Owing to the digitised nature of the technology, it is forecast that in the future, 3D printing could be seamlessly integrated with other digital technologies, including artificial intelligence [58][59][60], biosensors [61][62] and robots [63][64], streamlining a new era of digital healthcare [65][66]. With the aid of these technologies, the personalisation of medicines can be facilitated by expediting the process and enabling execution in remote locations, including patients’ homes.
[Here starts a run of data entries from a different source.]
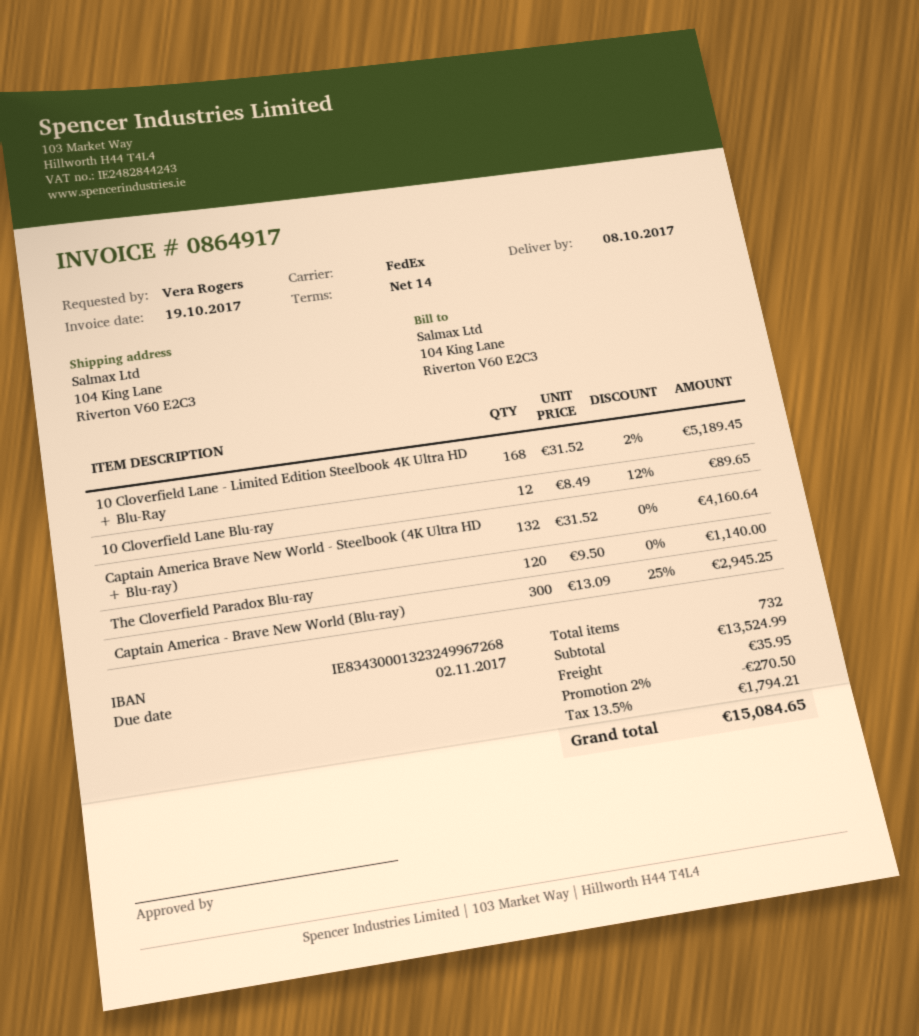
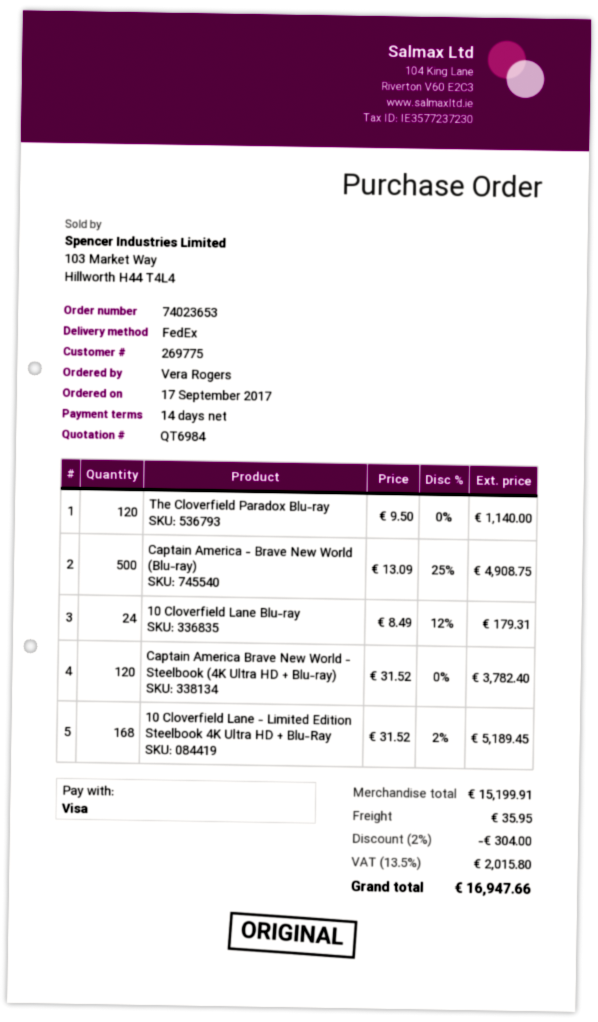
10 Cloverfield Lane Blu-ray: 12 x 8.49 - 12% = 89.65 -> 24 x 8.49 - 12% = 179.31
Captain America Brave New World - Steelbook (4K Ultra HD + Blu-ray): 132 x 31.52 = 4160.64 -> 120 x 31.52 = 3782.40
Captain America - Brave New World (Blu-ray): 300 x 13.09 - 25% = 2945.25 -> 500 x 13.09 - 25% = 4908.75
subtotal: 13524.99 -> 15199.91
discount: 2% = 270.50 -> 2% = 304.00
tax: 13.5% = 1794.21 -> 13.5% = 2015.80
total: 15084.65 -> 16947.66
In fact, research in this area has already begun with the introduction of smartphone-enabled 3D printing [67]. This recently developed technology involves the use of a smartphone’s screen to initiate the 3D printing of medicines inside a compact, portable 3D printing system. Whilst the concept is still in its infancy, more advancements are expected in the near future, fast-forwarding the implementation of 3D printing in clinical practice.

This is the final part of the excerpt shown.